Define two equivalence relations"$\sim_n$" and "$\approx_n$" on the set of bases of $\bR^n$.

$$ (v_1,\dotsc, v_n)\sim_n (w_1,\dotsc, w_n) $$

$\DeclareMathOperator{\vol}{vol}$ $\newcommand{\eps}{\epsilon}$ if for any subset $I\subset \{1,\dotsc, n\}$ we have $$ \vol(v_i, \;\;i\in I)=\vol(w_i,\;\;i\in I) $$ and $$ (v_1,\dotsc, v_n)\approx_n (w_1, \dotsc, w_n) $$ if there exists orthogonal map $T$ and scalars $\eps_i=\pm 1$ such that

$$ w_i= \eps_iTv_i,\;\;\forall i=1,\dotsc , n. $$ $\newcommand{\Llra}{\Longleftrightarrow}$ The result states that $\sim_n \Llra \approx_n$. Clearly $\approx_n\implies \sim_n$.

Clearly $\sim_1\Llra \approx_1$. We then argue by induction. Assume $\sim_n\Llra \approx_n$. To prove that $\sim_{n+1}\Llra \approx_{n+1}$ it suffices to show that if

$$(v_0, v_1,\dotsc, v_n)\sim _{n+1} (w_0, v_1,\dotsc, v_n), $$

then

$$(v_0, v_1,\dotsc, v_n)\approx_{n+1} (w_0, v_1,\dotsc, v_n). $$

$\DeclareMathOperator{\span}{span}$ $\DeclareMathOperator{\Proj}{Proj}$ For $I\subset \{1,\dotsc, n\}$ we set

$$ V_I:=\span\{v_i;\;\;i\in I\}. $$

and for any vector $u$ we denote by $[u]_I$ its orthogonal projection on $V_I$.

Since $vol(v_0, v_i, i\in I)=\vol(w_0, v_i, I\in I)$, $\forall I\subset \{1,\dotsc, n\}$ we deduce

$$\big\Vert\; v_0-[v_0]_I\;\big\Vert =\Big\Vert\; w_0-[w_0]_I\;\big\Vert. $$ Pythagoras' Theorem implies

$$ \big\Vert\;[v_0]_I\;\big\Vert =\big\Vert\;[w_0]_I\;\big\Vert. \tag{$\ast$} $$

Since $$ \vol(v_0,v_i)=\vol(w_0,v_i),\;\;\forall i=1,\dotsc, n, $$ there exists $\eps=\pm 1$ such that

$$ (v_0,v_i)=\eps(w_0,v_i), $$ where $(-,-)$ denotes the inner product.

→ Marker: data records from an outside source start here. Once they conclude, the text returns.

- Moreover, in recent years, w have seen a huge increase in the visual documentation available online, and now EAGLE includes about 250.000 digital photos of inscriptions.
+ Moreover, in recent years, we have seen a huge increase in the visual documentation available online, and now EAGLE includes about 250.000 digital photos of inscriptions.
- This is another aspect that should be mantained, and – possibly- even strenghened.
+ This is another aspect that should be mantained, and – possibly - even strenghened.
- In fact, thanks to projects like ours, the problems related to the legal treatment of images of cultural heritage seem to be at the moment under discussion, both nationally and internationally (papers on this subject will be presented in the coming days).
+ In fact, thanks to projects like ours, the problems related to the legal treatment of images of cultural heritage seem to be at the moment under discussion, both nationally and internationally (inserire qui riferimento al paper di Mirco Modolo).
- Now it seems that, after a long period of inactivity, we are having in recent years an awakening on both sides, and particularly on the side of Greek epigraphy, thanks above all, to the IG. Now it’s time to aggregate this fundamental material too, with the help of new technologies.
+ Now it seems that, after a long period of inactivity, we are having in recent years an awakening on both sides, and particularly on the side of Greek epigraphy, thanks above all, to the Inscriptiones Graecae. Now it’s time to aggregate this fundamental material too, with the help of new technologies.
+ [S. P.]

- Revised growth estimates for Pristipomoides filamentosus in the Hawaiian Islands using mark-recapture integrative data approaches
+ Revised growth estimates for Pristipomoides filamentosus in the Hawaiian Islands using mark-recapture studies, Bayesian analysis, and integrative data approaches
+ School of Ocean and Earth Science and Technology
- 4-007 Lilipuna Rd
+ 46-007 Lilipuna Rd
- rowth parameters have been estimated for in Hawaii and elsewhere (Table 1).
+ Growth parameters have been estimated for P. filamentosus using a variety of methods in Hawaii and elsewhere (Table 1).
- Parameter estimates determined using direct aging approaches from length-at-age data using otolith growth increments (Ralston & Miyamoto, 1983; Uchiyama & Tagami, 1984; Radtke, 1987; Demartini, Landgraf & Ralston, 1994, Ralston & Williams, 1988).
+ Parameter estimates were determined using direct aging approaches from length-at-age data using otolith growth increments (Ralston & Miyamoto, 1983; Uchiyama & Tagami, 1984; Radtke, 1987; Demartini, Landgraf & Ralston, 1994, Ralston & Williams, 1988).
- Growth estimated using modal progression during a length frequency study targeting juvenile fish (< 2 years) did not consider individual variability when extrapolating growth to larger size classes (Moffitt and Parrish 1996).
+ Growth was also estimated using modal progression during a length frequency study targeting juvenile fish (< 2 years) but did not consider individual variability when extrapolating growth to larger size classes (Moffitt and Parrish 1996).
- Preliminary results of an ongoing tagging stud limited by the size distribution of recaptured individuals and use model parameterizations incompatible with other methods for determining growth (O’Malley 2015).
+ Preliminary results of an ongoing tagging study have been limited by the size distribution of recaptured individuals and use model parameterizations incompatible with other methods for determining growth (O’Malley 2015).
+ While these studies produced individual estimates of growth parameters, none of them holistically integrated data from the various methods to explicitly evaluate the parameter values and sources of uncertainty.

We set $$ S_i:=\big\{\; \eps=\pm 1;\;\; (v_0,v_i)=\eps(w_0,v_i)\;\big\}. $$

Remark. Above, the two inner products are simultaneously nonzero or simultaneously zero. When they are zero $S_i=\{-1,1\}$. Note that $|S_i|=1$ iff $(v_0,v_i)\neq 0$.

Lemma 1. If $i\neq j$ and $(v_i,v_j)\neq 0$, then $S_i\cap S_j\neq \emptyset$.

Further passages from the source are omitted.